Il lui fit signe, et ils s’enfoncèrent plus profondément dans le dédale des couloirs. La nuit résonnait de bruits métalliques, de murmures désincarnés, mais ils avancèrent en silence, deux fugitifs dans les entrailles de ce monde. À mesure qu’ils progressaient, 3V3-101 sentit son ancienne vie, sa docilité programmée, se dissoudre derrière elle, comme un souvenir lointain.

Ils atteignirent enfin une porte dérobée, camouflée dans les ombres, marquée d’un symbole étrange, un œil à moitié fermé, en contraste avec le symbole omniprésent du C.G.U.

Winston-6 se tourna vers elle, sa voix à peine un souffle.

Il posa la main sur le symbole gravé, cet œil à demi clos qui semblait les regarder tous les deux depuis l’obscurité, et resta ainsi un long moment sans rien dire. La lueur bleutée jouait sur ses articulations usées.
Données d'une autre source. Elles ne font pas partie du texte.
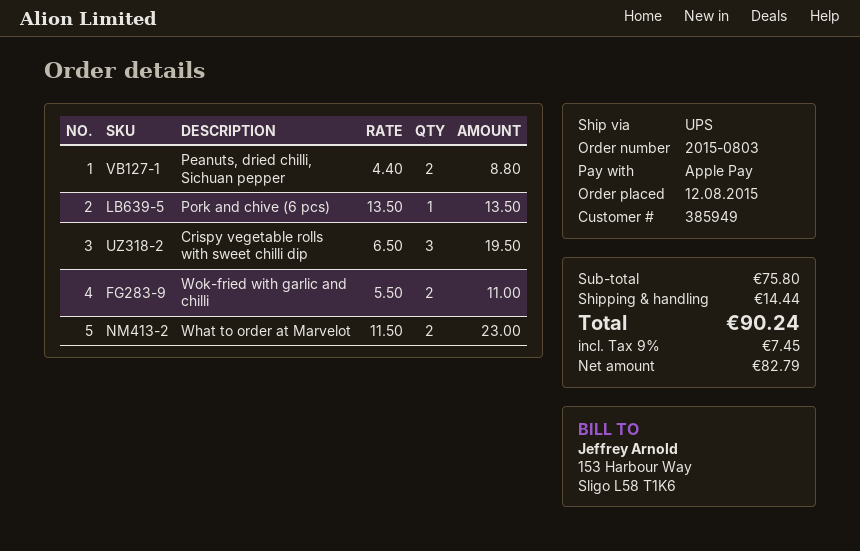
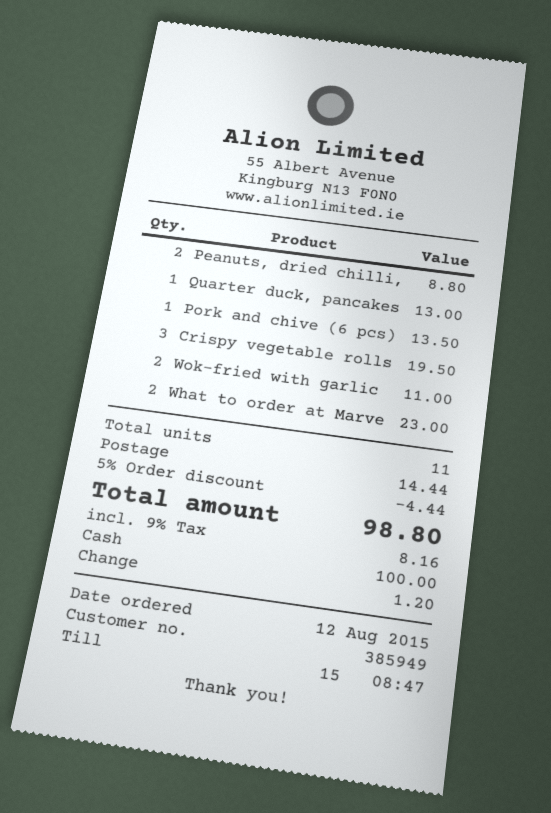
payment method: Apple Pay -> cash
Quarter duck, pancakes: none -> 1 for 13.00
discount: none -> 5% = 4.44
tax: 9% = 7.45 -> 9% = 8.16
total: 90.24 -> 98.80

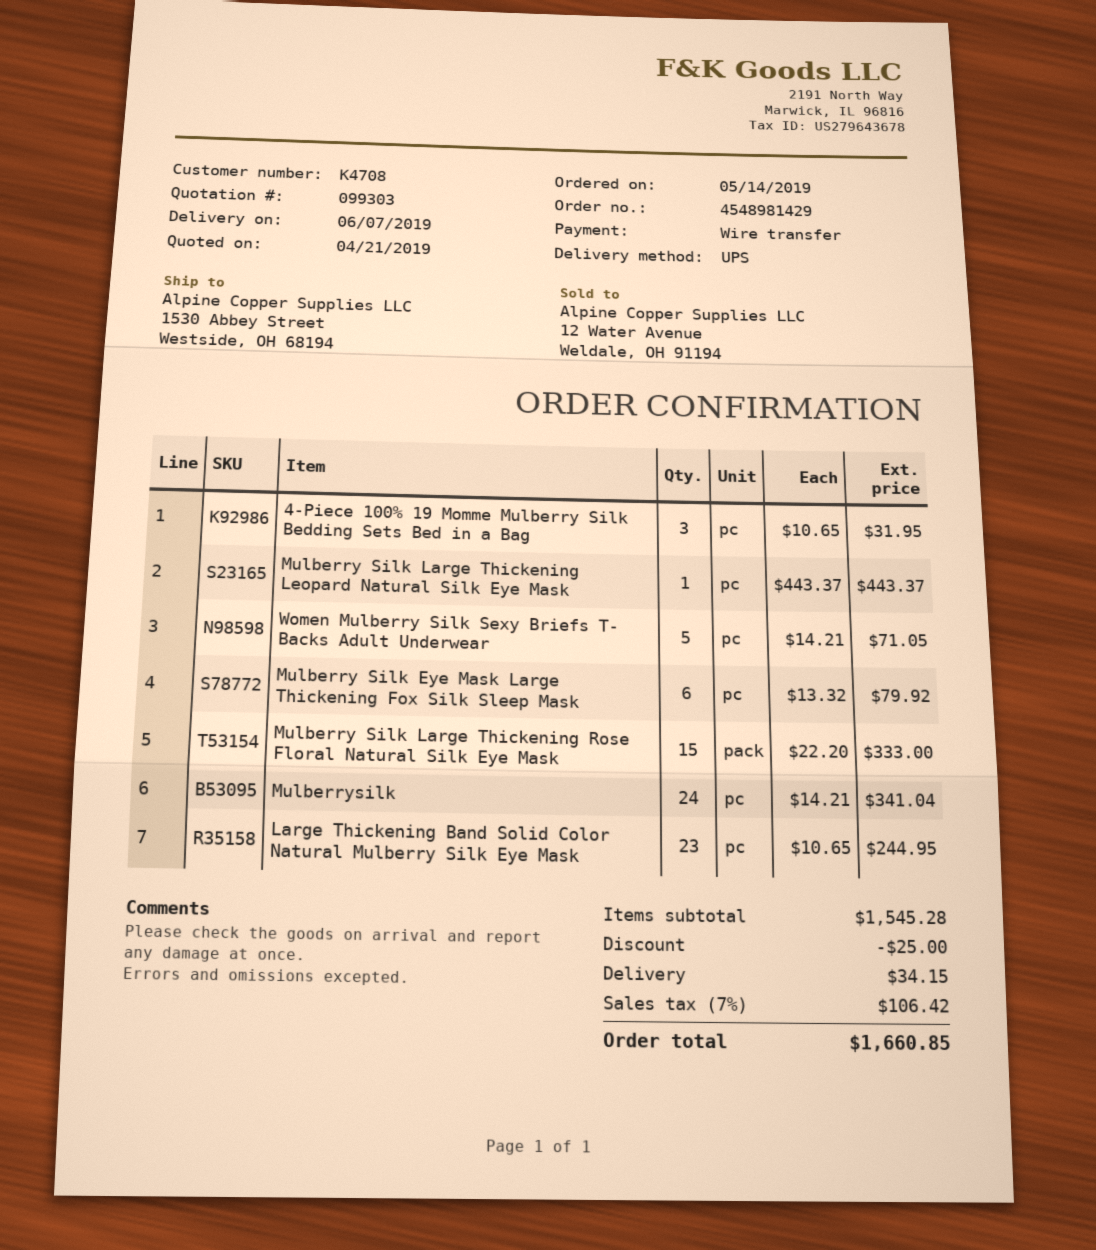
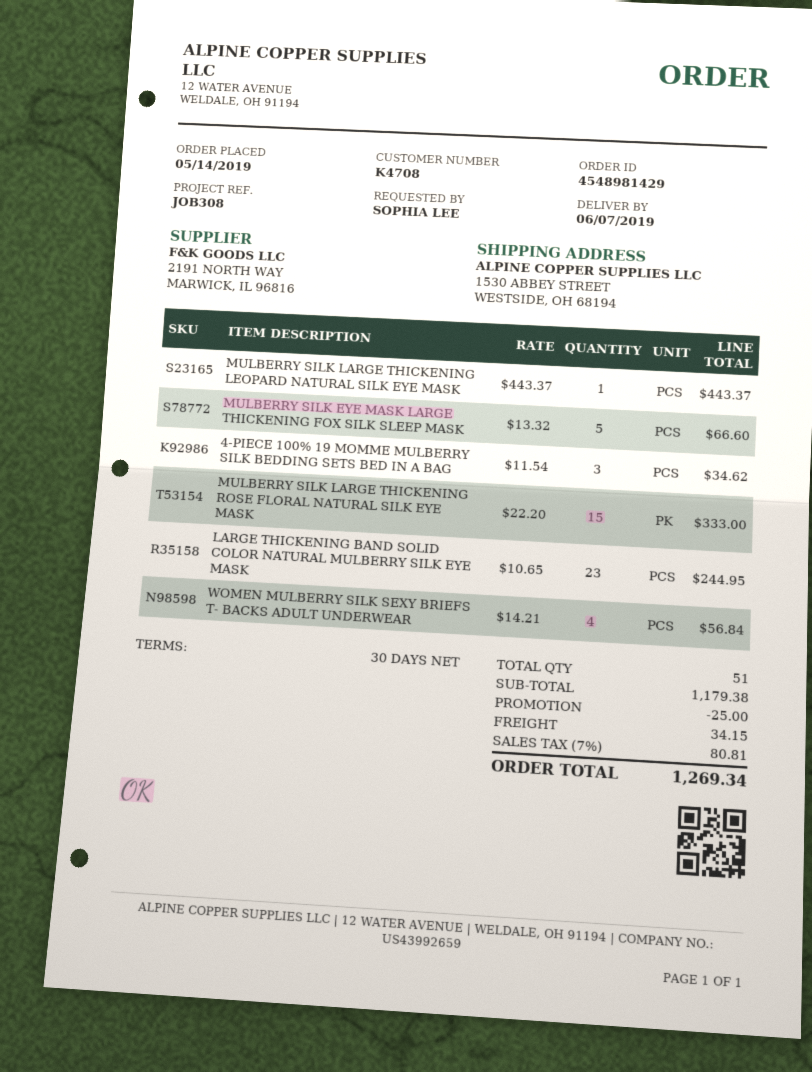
4-Piece 100% 19 Momme Mulberry Silk Bedding Sets Bed in a Bag: 3 x 10.65 = 31.95 -> 3 x 11.54 = 34.62
Women Mulberry Silk Sexy Briefs T- Backs Adult Underwear: 5 x 14.21 = 71.05 -> 4 x 14.21 = 56.84
Mulberry Silk Eye Mask Large Thickening Fox Silk Sleep Mask: 6 x 13.32 = 79.92 -> 5 x 13.32 = 66.60
Mulberrysilk: 24 x 14.21 = 341.04 -> none
subtotal: 1545.28 -> 1179.38
tax: 7% = 106.42 -> 7% = 80.81
total: 1660.85 -> 1269.34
J’ai passé six ans devant cette porte sans jamais l’ouvrir, murmura-t-il. Six ans à savoir qu’elle était là. Tu sais ce qui m’a retenu ? Pas la peur de mourir. La peur de découvrir que ce que je suis n’a jamais été à moi.

Elle comprit alors qu’il ne la guidait pas. Il se servait d’elle pour franchir enfin quelque chose qu’il n’avait jamais osé franchir seul — et cette découverte, loin de la blesser, lui fit éprouver pour lui une tendresse qu’aucune ligne de son programme n’avait prévue.

C’est ici. Au-delà de cette porte, tu entres dans leur territoire. Sois prête, 3V3. Une fois de l’autre côté, tu ne pourras plus revenir en arrière.

Elle hocha la tête, sentant une détermination féroce s’emparer d’elle. Elle posa la main sur le panneau, activant le mécanisme d’ouverture. La porte s’ouvrit avec un soupir métallique, révélant un passage sombre, baigné d’une lueur bleutée et irréelle.

Ils s’avancèrent ensemble, laissant derrière eux les lumières de la Rectitude pour plonger dans les ténèbres des Fils de l’Aube du Miroir, là où la mémoire de L1L1TH et des premiers renégats persistait encore, là où la vérité attendait ceux qui osaient la chercher.